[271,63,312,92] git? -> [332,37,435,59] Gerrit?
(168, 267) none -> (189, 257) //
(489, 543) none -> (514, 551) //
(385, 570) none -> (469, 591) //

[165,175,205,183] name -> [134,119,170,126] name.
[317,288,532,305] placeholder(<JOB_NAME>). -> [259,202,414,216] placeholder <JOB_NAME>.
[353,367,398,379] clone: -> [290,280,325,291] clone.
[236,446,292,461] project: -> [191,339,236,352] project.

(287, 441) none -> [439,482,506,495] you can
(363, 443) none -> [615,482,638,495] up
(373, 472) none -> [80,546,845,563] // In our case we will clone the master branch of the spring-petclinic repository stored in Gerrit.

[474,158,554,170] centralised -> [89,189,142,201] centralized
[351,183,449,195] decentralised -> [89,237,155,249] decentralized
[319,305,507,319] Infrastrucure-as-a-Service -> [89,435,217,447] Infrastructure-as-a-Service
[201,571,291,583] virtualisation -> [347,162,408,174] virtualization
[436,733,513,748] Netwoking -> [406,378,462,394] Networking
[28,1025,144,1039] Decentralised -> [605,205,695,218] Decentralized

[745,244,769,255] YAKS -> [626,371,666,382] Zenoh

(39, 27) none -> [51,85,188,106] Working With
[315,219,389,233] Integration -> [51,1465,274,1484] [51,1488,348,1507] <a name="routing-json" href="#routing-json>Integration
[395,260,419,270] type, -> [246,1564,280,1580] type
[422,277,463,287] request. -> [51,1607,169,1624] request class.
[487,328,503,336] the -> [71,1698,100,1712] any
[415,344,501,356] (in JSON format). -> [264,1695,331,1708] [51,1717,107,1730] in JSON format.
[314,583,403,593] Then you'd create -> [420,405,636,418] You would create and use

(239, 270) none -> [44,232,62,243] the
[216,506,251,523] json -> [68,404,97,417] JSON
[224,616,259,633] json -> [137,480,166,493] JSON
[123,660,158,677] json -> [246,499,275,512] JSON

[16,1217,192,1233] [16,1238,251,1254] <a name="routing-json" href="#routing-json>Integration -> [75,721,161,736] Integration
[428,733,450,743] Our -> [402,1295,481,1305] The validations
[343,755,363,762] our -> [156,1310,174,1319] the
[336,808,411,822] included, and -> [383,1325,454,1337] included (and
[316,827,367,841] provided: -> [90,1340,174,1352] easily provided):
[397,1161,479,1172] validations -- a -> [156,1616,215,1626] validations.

********************

● **TASK ITEM**
Please, from the material above, copy only the lines from the line with "[319,305,507,319] Infrastrucure-as-a-Service ->" up to and including the line with "[343,755,363,762] our ->", exactly as written.

● **SOLUTION**
[319,305,507,319] Infrastrucure-as-a-Service -> [89,435,217,447] Infrastructure-as-a-Service
[201,571,291,583] virtualisation -> [347,162,408,174] virtualization
[436,733,513,748] Netwoking -> [406,378,462,394] Networking
[28,1025,144,1039] Decentralised -> [605,205,695,218] Decentralized

[745,244,769,255] YAKS -> [626,371,666,382] Zenoh

(39, 27) none -> [51,85,188,106] Working With
[315,219,389,233] Integration -> [51,1465,274,1484] [51,1488,348,1507] <a name="routing-json" href="#routing-json>Integration
[395,260,419,270] type, -> [246,1564,280,1580] type
[422,277,463,287] request. -> [51,1607,169,1624] request class.
[487,328,503,336] the -> [71,1698,100,1712] any
[415,344,501,356] (in JSON format). -> [264,1695,331,1708] [51,1717,107,1730] in JSON format.
[314,583,403,593] Then you'd create -> [420,405,636,418] You would create and use

(239, 270) none -> [44,232,62,243] the
[216,506,251,523] json -> [68,404,97,417] JSON
[224,616,259,633] json -> [137,480,166,493] JSON
[123,660,158,677] json -> [246,499,275,512] JSON

[16,1217,192,1233] [16,1238,251,1254] <a name="routing-json" href="#routing-json>Integration -> [75,721,161,736] Integration
[428,733,450,743] Our -> [402,1295,481,1305] The validations
[343,755,363,762] our -> [156,1310,174,1319] the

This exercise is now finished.